The Architecture of Moroccan Law

From the constitutional apex to the ministerial order, Moroccan law operates within a strict hierarchy of norms anchored in the 2011 Constitution. This article traces the structure of objective law, maps every category of legal instrument, and examines the live doctrinal debate over the justiciability of royal acts.

I. Objective law and its foundations

Objective law versus positive law

Two foundational concepts structure legal science at the outset. Droit objectif — objective law — denotes the body of general, impersonal rules, sanctioned by public authority, that organize collective life. It is distinguished from droit positif — positive law — which refers more narrowly to the rules actually in force in a given legal order at a given moment.
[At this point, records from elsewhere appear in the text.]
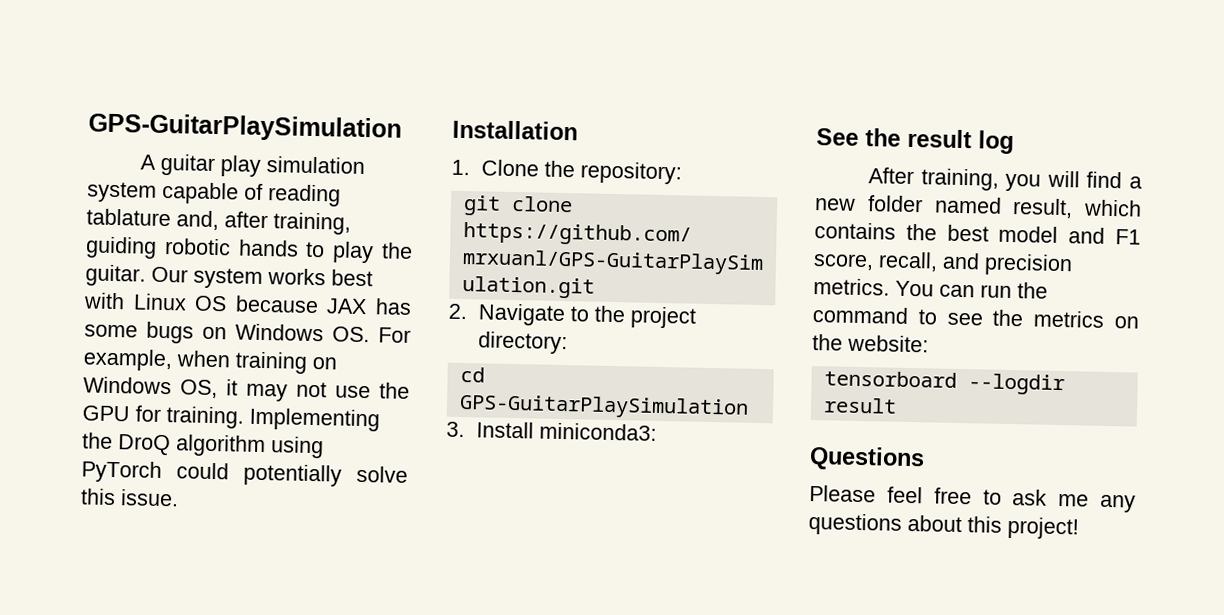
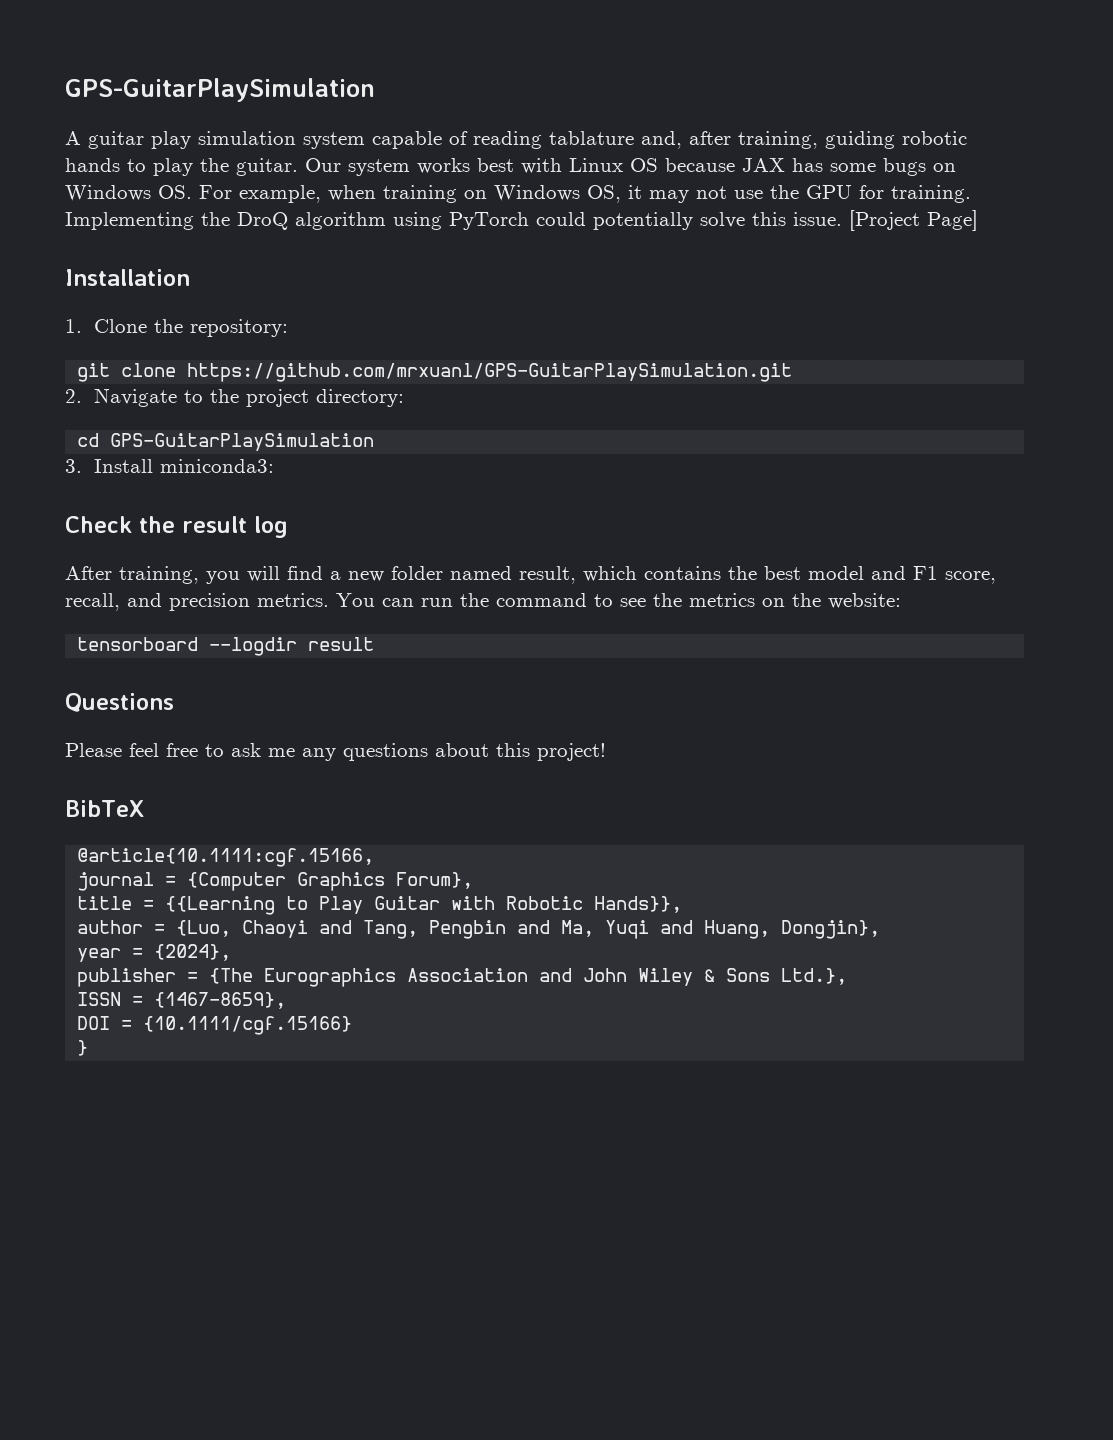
+ [Project Page]
- See the result log
+ Check the result log
+ BibTeX
+ @article{10.1111:cgf.15166,
+ journal = {Computer Graphics Forum},
+ title = {{Learning to Play Guitar with Robotic Hands}},
+ author = {Luo, Chaoyi and Tang, Pengbin and Ma, Yuqi and Huang, Dongjin},
+ year = {2024},
+ publisher = {The Eurographics Association and John Wiley & Sons Ltd.},
+ ISSN = {1467-8659},
+ DOI = {10.1111/cgf.15166}
+ }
The distinction matters because droit objectif is a conceptual category — law as a system of norms — while droit positif is a descriptive one: law as it currently stands. This article concerns objective law in its Moroccan incarnation: the rules, their sources, and the hierarchy that governs their interaction.

Characteristics of a legal rule

Not every rule of conduct qualifies as a legal rule. Three characteristics distinguish law from morality, religion, or social convention.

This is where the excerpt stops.